The Targum preserves the exact phrasing of Pharaoh's summons. I have dreamed a dream, and there is no interpreter for it; and I have heard of thee, saying, that if thou hear a dream thou canst explain it (Genesis 41:15).

Pseudo-Jonathan, redacted in the Land of Israel in the early common era, preserves the grammar exactly. The king has heard a report. He does not know Joseph personally. He is acting on the word of a butler who remembered, reluctantly, a Hebrew youth in a prison. And yet he speaks to this young foreigner with the strongest possible claim: if thou hear a dream thou canst explain it. Not sometimes, not if the stars align — just, flatly, if you hear it, you can read it.

Bereshit Rabbah 89 dwells on the distance between the butler's dismissive description — a Hebrew youth, a slave (Genesis 41:12) — and Pharaoh's direct address. The tradition hears in this a small victory for heaven. The king has filtered out the butler's contempt and heard only the useful claim. When the need is great enough, even powerful men can suspend prejudice for the length of a conversation.

The Aramaic preserves another detail the Sages treasured. Pharaoh does not ask Joseph to produce a prophecy on demand. He says, if thou hear a dream, thou canst explain it. The interpreter is a listener first and a speaker second. Pharaoh's whole court — the chartumim, the wise men — had tried to explain the dream without really hearing it. They had brought their manuals. They had imposed their categories. The king has intuited, through the butler's account, that the Hebrew youth does something different: he listens until the dream tells him what it is.
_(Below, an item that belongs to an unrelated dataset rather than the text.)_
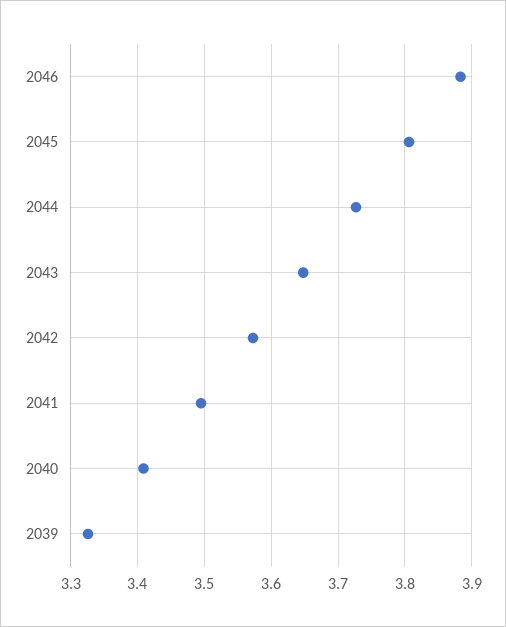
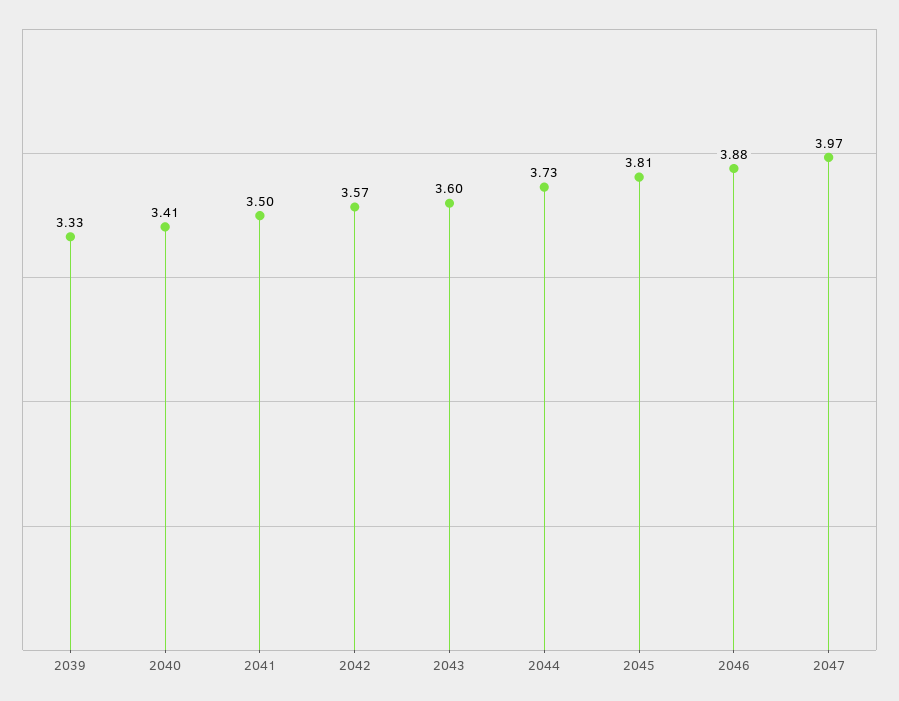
2043: 3.65 -> 3.6
2047: none -> 3.97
This sets up Joseph's reply in the next verse, where he will insist that the interpretation itself is from before the Lord (Genesis 41:16). First he will listen to the dream; then he will listen to God about the dream; then he will speak. The Egyptian method was to compress all three into one fast procedure. Joseph will slow it down.

The takeaway is oddly practical. When someone brings you a hard question, the first move is not to answer. It is to listen long enough that the question starts to answer itself. Pharaoh has heard that Joseph can do this. The room is about to see it done.